Born as the son of C. K. Krishnan Kutty and Bhagavathi Kutty on 12 October 1954 at Kadakampally of Thiruvananthapuram district, Surendran had his education from Sambhuvattom Lower Primary School, Madhavapuram Upper Primary School, St. Joseph High School, S N College, Chempazhanthy, and University College, Thiruvananthapuram.

==Personal life==

He is married to Sulekha Surendran and has two children, Arun and Anoop. His wife Sulekha is a retired high school teacher from AMHSS, Thirumala, Thiruvananthapuram. Surendran and his wife currently reside at Karikkakom, Thiruvananthapuram.

== Political life ==
At school, he was active in student movements and cultural activities. He came to the political front and social activities from his constant association with youth organizations and library movements.

In 1974, he became a CPI(M) member. He served the party as its secretary, Anayara Branch, secretary, Local Committee Pettah, secretary, Vanchiyur Area Committee, member, District Committee Thiruvananthapuram, and secretary, District Committee Thiruvananthapuram. In 2008, he was elected to the Kerala State Committee of the CPI(M) in its 19th State Conference held at Kottayam.

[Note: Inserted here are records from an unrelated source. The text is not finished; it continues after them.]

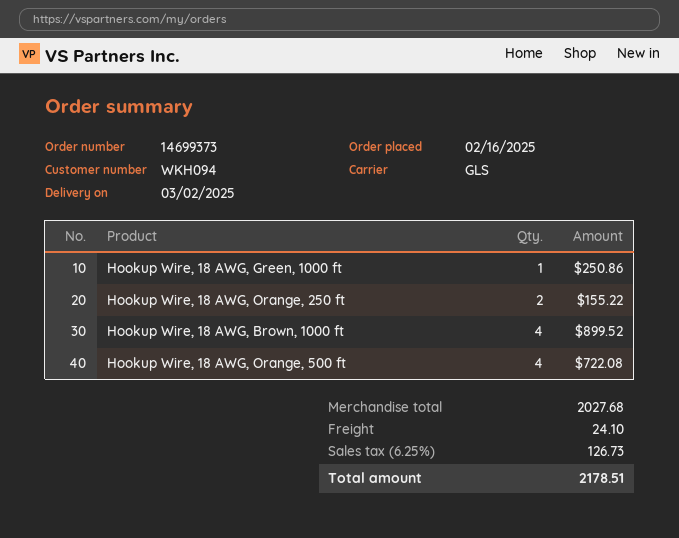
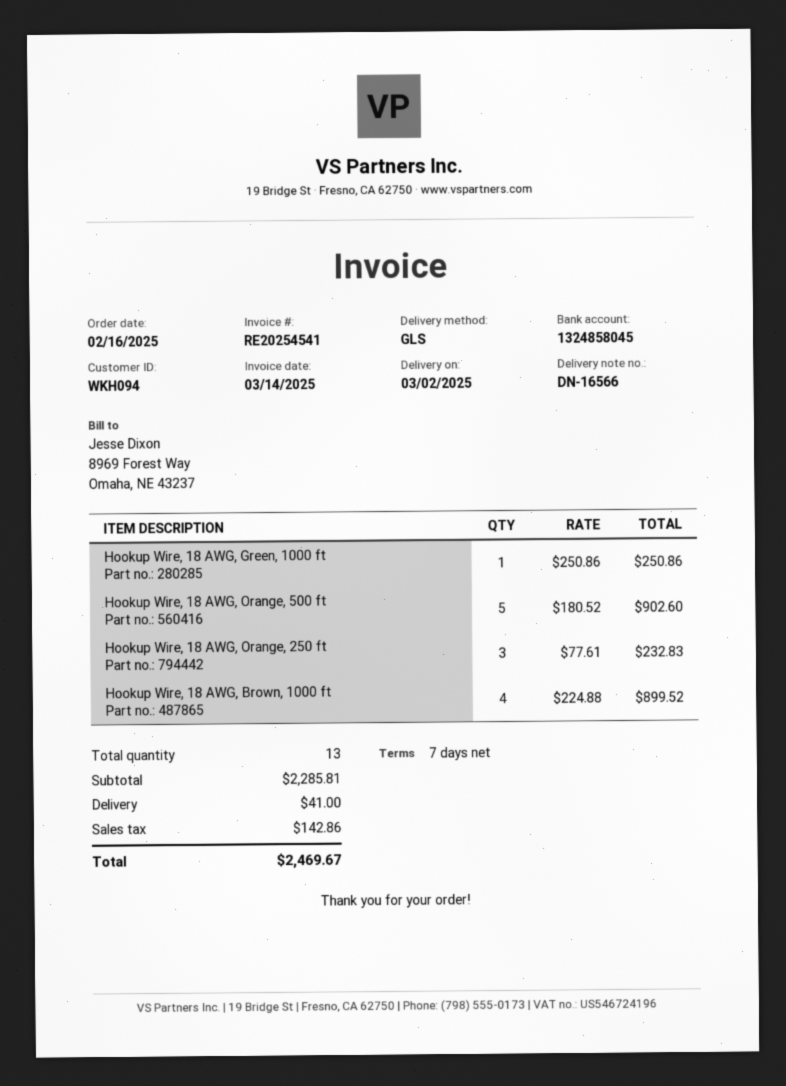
Hookup Wire, 18 AWG, Orange, 250 ft: 2 for 155.22 -> 3 for 232.83
Hookup Wire, 18 AWG, Orange, 500 ft: 4 for 722.08 -> 5 for 902.60
subtotal: 2027.68 -> 2285.81
shipping: 24.10 -> 41.00
tax: 126.73 -> 142.86
total: 2178.51 -> 2469.67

== Other mass organizations ==

He is also a forerunner in trade union activities in the state of Kerala. He is a member of the National Council of the Centre of Indian Trade Unions (CITU), a socialist organisation of trade unions in India. He is the office-bearer of many state-level trade unions, including the All India Road Transport Workers Federation (AIRTWF), the Kerala Bank Employees Federation (KBEF), and the Keltron Employees Association (KEA). Previously, he was the office bearer of the K.S.F.D.C. Employees Union, the C-DIT Employees Association, the Co-operative Academy of Professional Education (CAPE) Employees Union, the Titanium General Labour Union, and SPATO, to name a few.

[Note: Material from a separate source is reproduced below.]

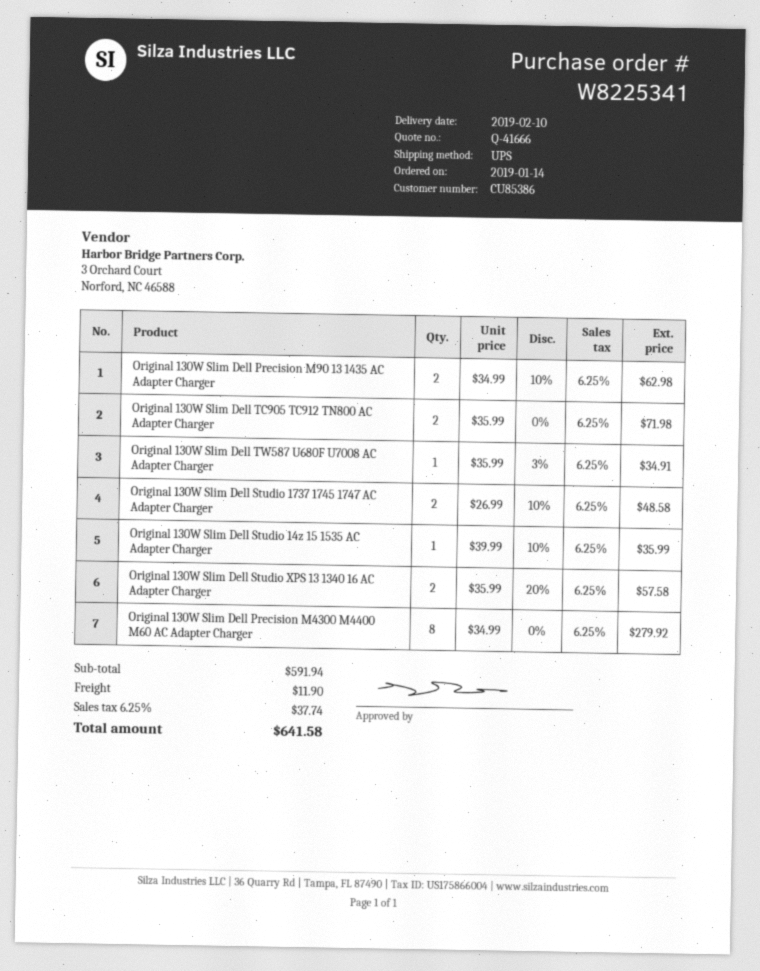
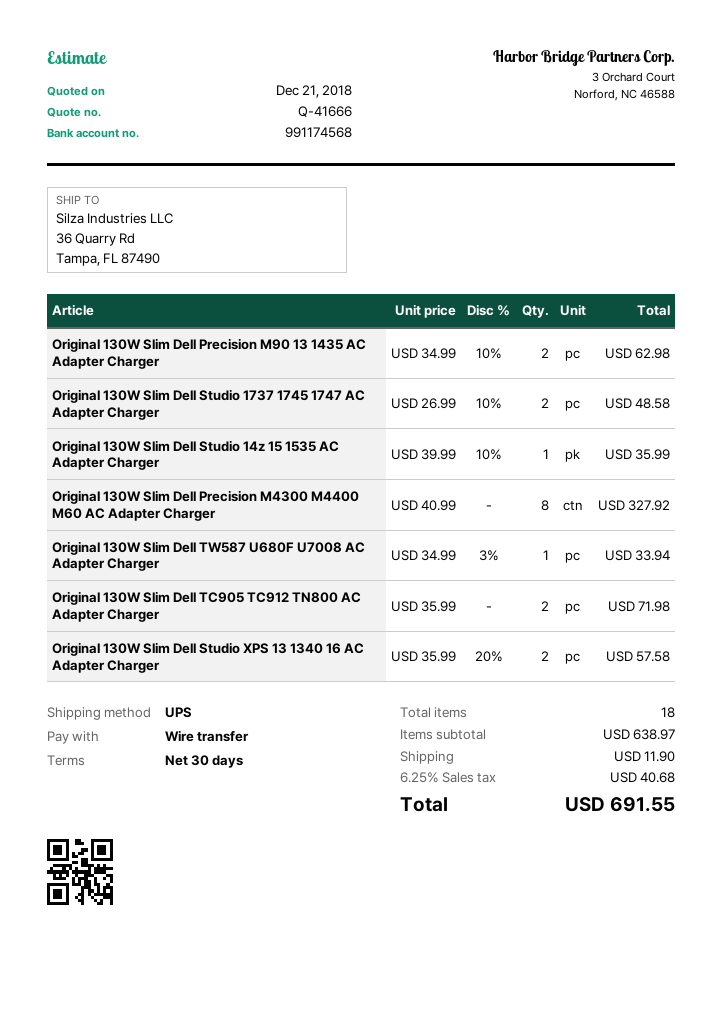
Original 130W Slim Dell TW587 U680F U7008 AC Adapter Charger: 1 x 35.99 - 3% = 34.91 -> 1 x 34.99 - 3% = 33.94
Original 130W Slim Dell Precision M4300 M4400 M60 AC Adapter Charger: 8 x 34.99 = 279.92 -> 8 x 40.99 = 327.92
subtotal: 591.94 -> 638.97
tax: 6.25% = 37.74 -> 6.25% = 40.68
total: 641.58 -> 691.55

== Parliamentary positions held ==

1. Member of the 15th Legislative Assembly of Kerala with a margin of more than 24000 votes from Kazhakuttom constituency (May 2021).
2. Member of the 14th Legislative Assembly of Kerala with a margin of nearly 7500 votes from Kazhakuttom constituency (May 2016) and served as Co-Operation, Tourism, and Devaswom minister from 25 May 2016 – 20 May 2021.
3. President of the Kerala State Co-Operative Bank (2006–2008).
4. President of the Thiruvananthapuram District Library Council (1995–2010).
5. Elected twice to the Syndicate of the University of Kerala (2006 & 2014).
6. Member of 10th Legislative Assembly of Kerala with a margin of more than 24000 votes from Kazhakuttom constituency and was the chairman of Backward Caste Welfare Committee (1996–2001).
7. Member of the first district council (Thiruvananthapuram) with a mammoth margin from the Pettah division (1990–1991).
8. Vice-President of the Kadakampally Grama Panchayat (1977–1982), his native place.